[Screenshot and code edit data]

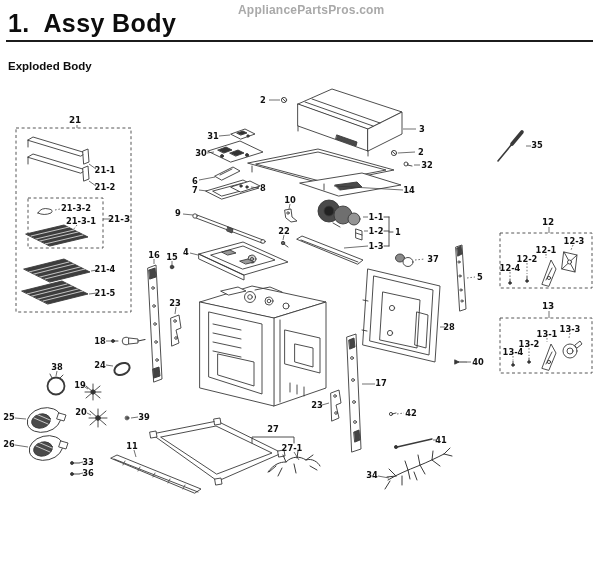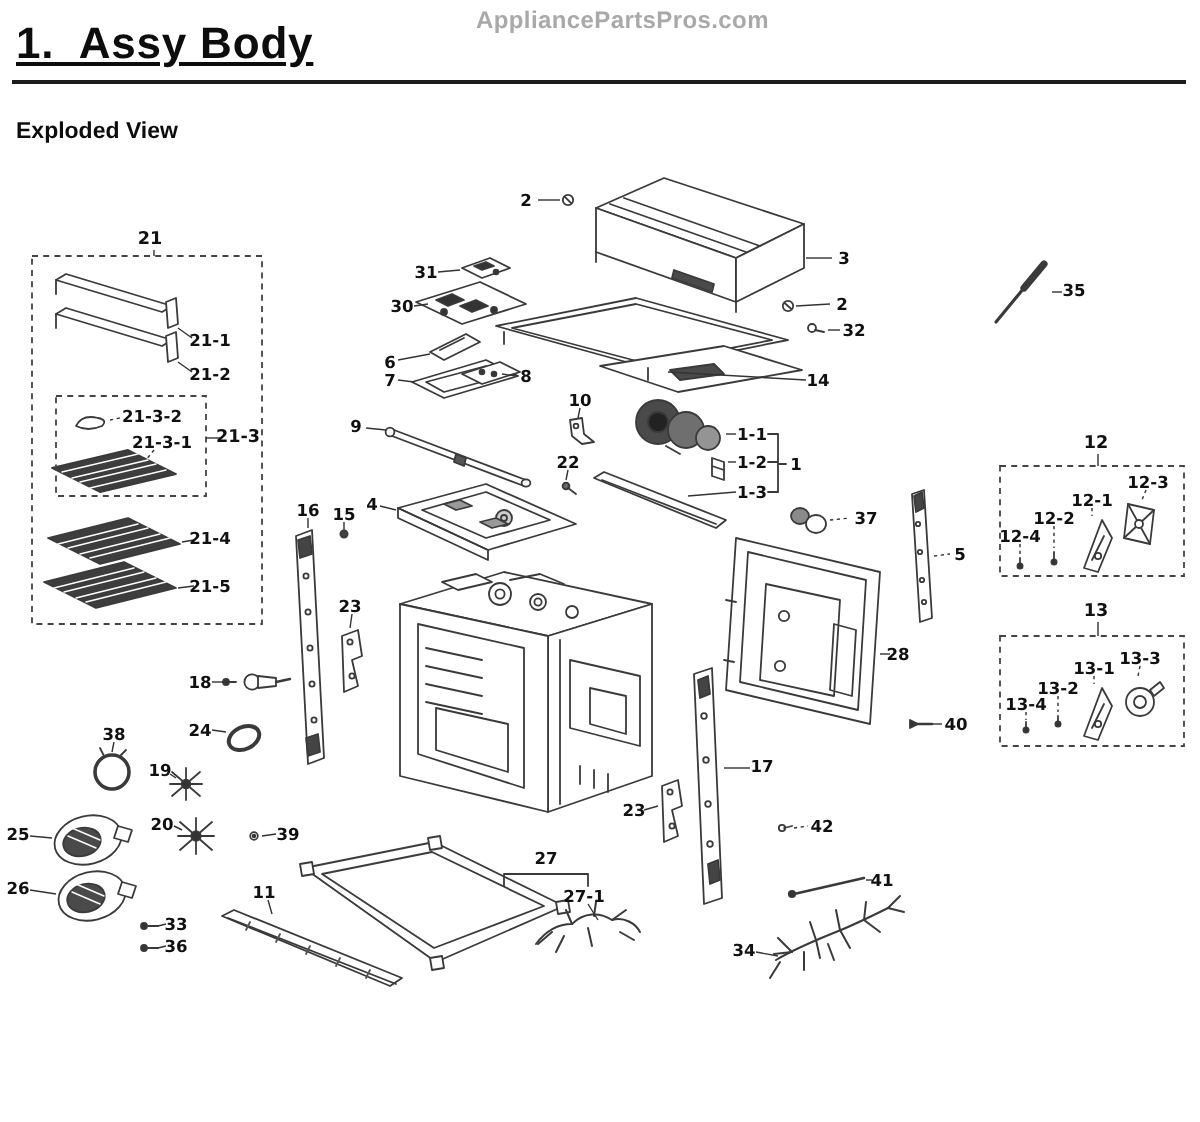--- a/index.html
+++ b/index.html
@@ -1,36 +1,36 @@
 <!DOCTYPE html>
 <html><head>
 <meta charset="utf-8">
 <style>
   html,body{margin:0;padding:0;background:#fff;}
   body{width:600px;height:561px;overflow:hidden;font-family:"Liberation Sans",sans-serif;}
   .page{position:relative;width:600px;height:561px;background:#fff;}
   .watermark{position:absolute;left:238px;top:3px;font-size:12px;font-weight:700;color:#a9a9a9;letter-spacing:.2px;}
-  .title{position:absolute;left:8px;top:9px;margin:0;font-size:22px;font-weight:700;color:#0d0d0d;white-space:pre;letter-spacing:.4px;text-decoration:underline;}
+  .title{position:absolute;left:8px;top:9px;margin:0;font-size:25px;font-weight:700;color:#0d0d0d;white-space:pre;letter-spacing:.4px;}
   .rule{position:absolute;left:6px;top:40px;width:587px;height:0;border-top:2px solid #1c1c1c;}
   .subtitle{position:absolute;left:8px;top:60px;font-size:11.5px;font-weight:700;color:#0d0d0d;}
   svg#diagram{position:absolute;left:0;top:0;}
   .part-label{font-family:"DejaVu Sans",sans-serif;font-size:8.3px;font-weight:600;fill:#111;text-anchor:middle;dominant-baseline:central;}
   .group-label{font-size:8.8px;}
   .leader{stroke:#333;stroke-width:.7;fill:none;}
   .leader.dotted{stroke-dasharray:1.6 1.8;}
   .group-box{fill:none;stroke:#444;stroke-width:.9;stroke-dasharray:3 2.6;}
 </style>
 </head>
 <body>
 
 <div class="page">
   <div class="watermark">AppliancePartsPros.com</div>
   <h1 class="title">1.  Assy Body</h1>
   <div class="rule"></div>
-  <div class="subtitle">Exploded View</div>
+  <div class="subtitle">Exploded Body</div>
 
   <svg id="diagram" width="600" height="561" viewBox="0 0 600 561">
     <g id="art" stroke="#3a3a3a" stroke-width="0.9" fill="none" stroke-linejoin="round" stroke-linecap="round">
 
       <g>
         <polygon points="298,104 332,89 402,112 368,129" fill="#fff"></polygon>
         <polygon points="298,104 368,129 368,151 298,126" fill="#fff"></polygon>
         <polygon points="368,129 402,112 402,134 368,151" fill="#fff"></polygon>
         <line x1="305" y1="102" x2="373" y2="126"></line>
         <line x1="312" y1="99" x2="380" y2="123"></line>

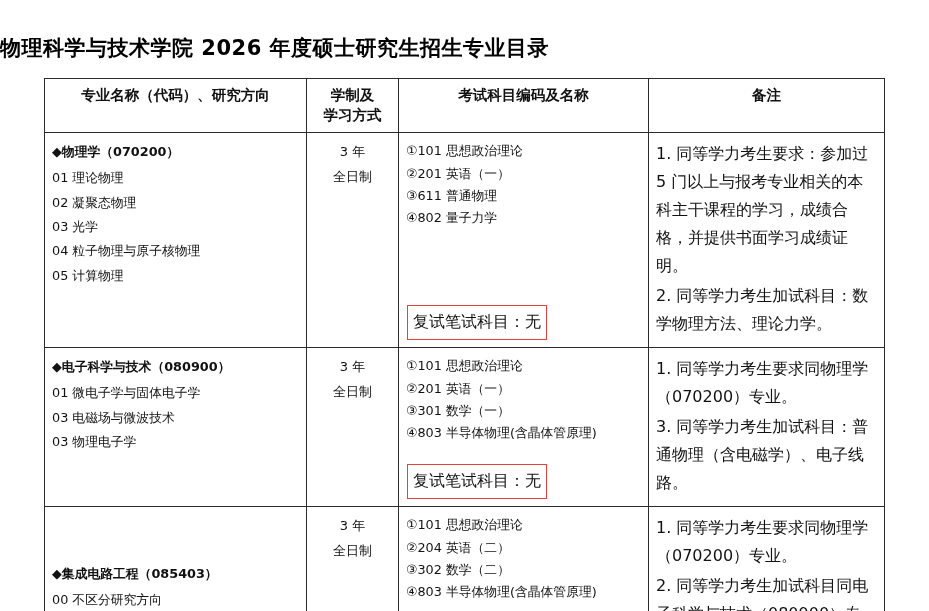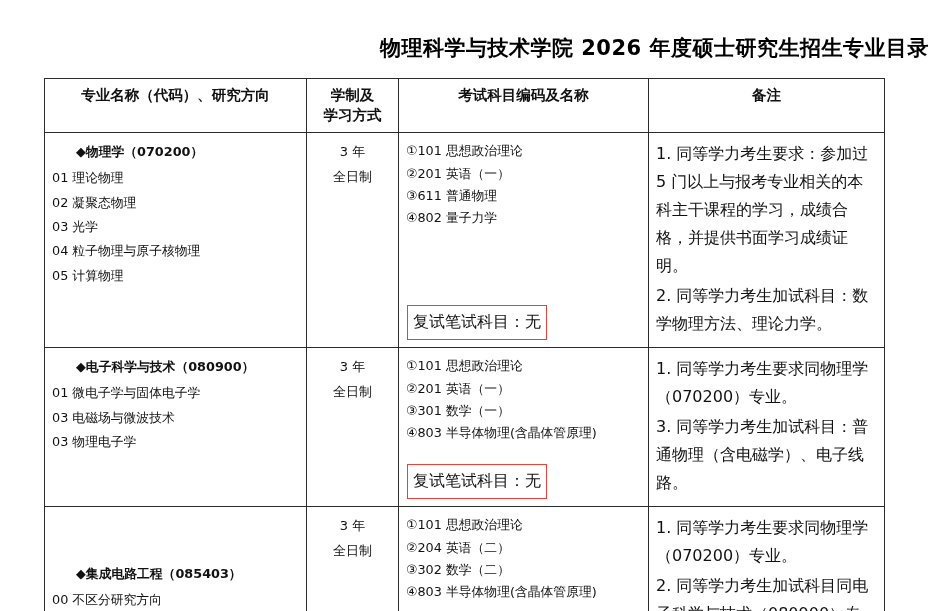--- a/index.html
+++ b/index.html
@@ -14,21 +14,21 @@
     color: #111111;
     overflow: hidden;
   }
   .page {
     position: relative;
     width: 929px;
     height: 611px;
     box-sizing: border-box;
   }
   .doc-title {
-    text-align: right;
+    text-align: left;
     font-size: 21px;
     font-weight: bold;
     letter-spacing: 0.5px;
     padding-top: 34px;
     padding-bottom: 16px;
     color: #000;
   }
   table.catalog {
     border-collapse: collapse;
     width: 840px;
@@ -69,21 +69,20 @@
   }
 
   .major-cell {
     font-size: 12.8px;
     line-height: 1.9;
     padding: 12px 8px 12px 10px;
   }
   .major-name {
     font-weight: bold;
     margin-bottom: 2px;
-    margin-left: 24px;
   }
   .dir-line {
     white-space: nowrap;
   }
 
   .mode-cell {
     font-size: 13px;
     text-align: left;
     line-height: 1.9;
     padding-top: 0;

→ Directions for this task
The answer must consist of every line above that holds the string "page", copied exactly.

→ Solved problem
   .page{position:relative;width:600px;height:561px;background:#fff;}
 <div class="page">
   .page {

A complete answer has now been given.